What needs to be done — Go through the entries below and collect each line with the string "after" in it.

[Data shown Boundary: Start]

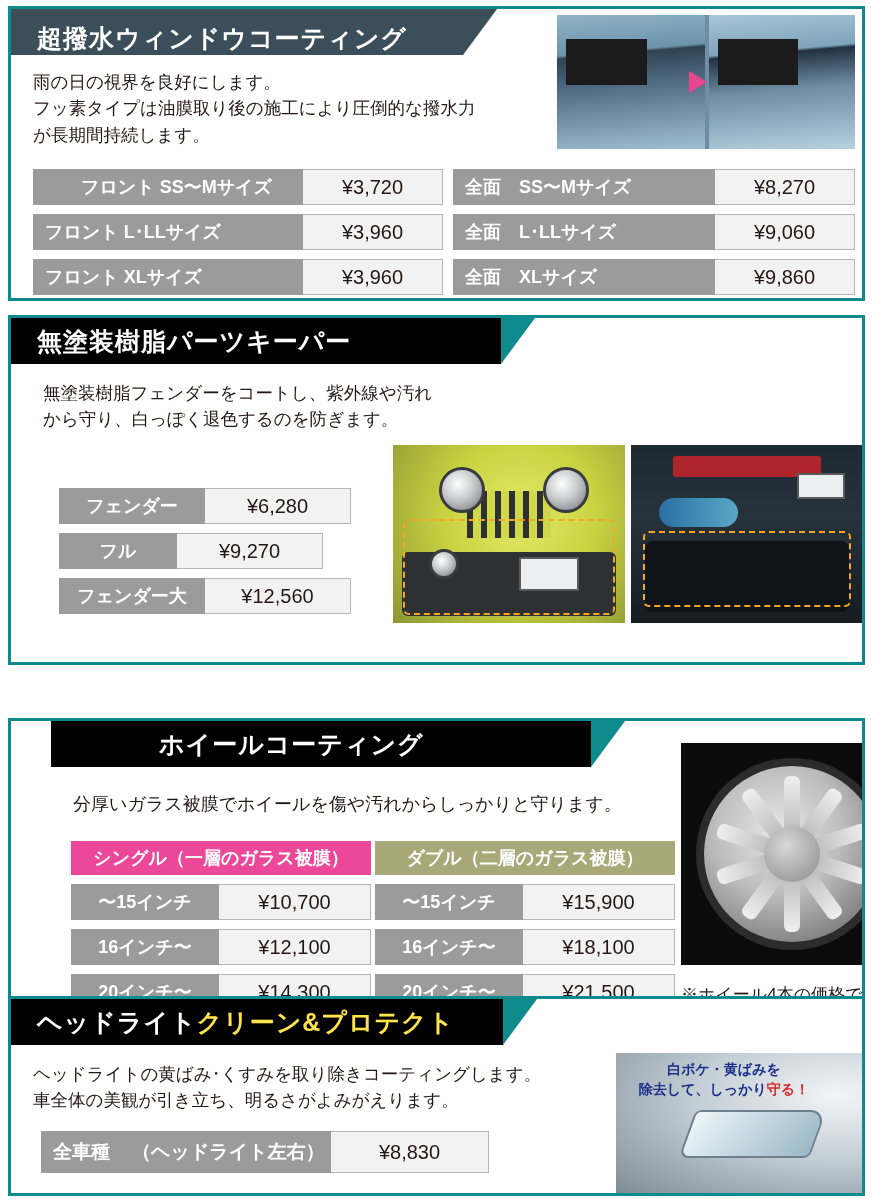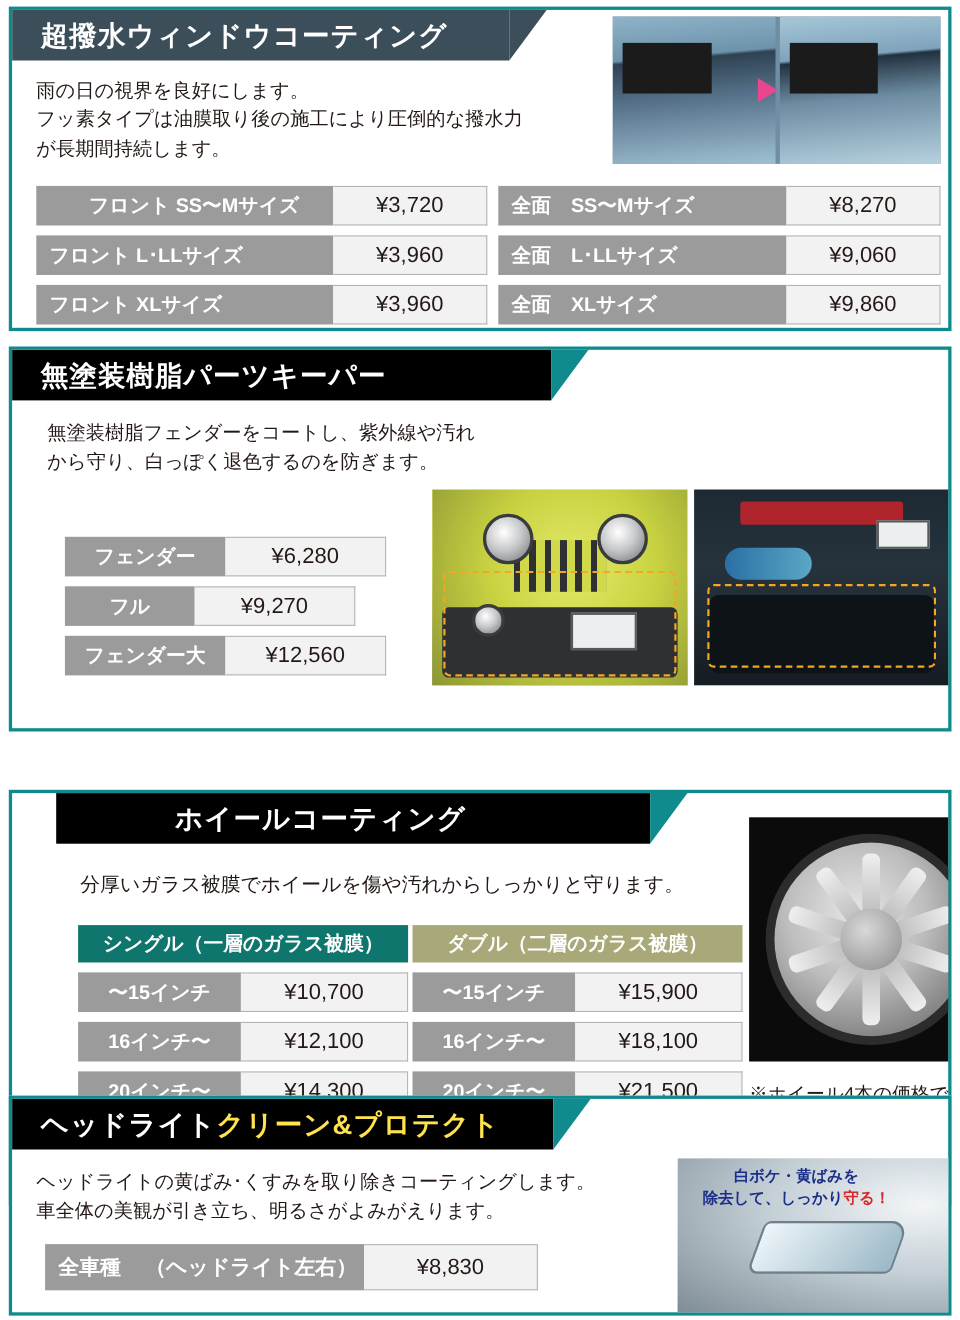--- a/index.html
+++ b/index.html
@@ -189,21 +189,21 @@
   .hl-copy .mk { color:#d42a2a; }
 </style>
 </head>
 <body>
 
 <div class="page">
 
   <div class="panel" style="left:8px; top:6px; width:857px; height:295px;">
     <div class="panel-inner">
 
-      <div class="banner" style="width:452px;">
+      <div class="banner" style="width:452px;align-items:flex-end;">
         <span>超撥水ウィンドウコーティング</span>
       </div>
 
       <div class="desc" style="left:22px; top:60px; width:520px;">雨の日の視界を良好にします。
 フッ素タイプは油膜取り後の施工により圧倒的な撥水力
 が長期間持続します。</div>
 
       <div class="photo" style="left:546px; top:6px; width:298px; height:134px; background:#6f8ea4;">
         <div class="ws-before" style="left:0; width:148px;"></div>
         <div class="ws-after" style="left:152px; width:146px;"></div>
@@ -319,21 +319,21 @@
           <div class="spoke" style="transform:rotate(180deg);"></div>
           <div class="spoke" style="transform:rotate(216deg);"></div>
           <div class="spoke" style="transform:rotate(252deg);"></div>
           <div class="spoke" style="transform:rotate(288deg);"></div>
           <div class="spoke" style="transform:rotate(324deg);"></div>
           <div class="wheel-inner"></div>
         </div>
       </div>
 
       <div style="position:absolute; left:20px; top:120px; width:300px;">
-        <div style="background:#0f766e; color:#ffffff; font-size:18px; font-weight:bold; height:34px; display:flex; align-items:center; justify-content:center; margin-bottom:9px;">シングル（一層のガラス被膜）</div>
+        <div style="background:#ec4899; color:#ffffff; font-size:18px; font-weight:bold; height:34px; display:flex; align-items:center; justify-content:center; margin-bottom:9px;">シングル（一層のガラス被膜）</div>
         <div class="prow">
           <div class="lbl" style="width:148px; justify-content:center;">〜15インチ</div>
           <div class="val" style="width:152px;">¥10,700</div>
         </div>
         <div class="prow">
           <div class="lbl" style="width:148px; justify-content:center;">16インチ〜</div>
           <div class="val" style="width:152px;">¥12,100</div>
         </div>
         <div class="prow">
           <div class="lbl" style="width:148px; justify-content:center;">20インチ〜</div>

[Data shown Boundary: End]
[Data shown Boundary: Start]

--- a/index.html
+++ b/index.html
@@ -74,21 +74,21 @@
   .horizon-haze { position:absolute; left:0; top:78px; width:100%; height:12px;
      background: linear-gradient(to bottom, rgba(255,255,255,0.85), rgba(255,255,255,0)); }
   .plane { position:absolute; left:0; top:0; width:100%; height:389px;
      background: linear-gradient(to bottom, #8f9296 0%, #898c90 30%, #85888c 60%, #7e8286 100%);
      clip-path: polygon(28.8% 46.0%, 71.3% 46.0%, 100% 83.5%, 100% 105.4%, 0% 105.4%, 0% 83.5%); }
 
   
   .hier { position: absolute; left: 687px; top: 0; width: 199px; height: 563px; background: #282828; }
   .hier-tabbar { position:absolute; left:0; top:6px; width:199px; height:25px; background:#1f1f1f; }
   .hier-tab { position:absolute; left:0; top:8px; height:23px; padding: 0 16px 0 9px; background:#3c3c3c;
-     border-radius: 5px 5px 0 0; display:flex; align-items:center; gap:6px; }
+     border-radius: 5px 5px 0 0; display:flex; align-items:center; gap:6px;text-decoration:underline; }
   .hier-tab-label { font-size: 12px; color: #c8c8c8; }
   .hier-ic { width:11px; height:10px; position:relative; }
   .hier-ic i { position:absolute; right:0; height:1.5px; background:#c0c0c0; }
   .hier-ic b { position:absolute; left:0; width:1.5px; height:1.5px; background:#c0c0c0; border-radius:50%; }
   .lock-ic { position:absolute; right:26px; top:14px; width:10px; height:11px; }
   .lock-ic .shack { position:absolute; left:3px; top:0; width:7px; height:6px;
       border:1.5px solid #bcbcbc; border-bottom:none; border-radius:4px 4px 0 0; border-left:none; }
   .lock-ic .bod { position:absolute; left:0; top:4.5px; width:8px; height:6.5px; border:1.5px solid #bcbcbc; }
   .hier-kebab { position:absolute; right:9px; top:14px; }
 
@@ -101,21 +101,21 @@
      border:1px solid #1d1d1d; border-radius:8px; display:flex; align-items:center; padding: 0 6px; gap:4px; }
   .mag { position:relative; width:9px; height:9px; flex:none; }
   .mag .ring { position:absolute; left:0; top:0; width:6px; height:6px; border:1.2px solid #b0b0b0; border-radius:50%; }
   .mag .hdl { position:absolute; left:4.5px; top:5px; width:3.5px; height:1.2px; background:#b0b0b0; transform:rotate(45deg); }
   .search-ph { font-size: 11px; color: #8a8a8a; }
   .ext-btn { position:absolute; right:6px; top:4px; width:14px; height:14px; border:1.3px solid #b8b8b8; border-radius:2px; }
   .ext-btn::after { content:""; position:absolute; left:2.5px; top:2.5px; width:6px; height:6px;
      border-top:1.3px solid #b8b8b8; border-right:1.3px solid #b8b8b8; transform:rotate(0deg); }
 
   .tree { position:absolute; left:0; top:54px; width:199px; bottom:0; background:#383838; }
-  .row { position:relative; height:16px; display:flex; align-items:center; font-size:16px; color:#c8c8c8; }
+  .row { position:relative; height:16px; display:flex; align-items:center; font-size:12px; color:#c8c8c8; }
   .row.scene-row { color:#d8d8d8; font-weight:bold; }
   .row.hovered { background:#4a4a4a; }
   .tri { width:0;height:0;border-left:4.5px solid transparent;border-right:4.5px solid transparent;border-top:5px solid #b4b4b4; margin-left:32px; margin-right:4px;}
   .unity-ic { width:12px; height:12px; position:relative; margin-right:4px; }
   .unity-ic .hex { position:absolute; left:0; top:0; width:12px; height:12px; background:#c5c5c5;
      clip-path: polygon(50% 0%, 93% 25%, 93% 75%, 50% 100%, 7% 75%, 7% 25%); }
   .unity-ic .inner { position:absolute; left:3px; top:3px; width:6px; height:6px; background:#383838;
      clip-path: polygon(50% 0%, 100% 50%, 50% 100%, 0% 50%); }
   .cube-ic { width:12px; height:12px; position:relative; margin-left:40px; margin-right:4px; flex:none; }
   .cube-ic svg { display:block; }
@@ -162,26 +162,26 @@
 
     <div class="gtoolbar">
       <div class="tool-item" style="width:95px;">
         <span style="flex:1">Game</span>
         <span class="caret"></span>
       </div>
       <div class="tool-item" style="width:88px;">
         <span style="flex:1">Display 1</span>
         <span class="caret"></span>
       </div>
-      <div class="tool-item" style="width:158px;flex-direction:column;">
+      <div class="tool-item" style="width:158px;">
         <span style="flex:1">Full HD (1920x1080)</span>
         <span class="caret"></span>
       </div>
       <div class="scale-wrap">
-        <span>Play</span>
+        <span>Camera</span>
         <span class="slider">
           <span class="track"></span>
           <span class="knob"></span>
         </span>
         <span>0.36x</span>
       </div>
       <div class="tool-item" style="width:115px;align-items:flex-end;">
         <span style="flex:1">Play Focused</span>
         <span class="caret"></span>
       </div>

[Data shown Boundary: End]

Response to the task —
         <div class="ws-after" style="left:152px; width:146px;"></div>
   .ext-btn::after { content:""; position:absolute; left:2.5px; top:2.5px; width:6px; height:6px;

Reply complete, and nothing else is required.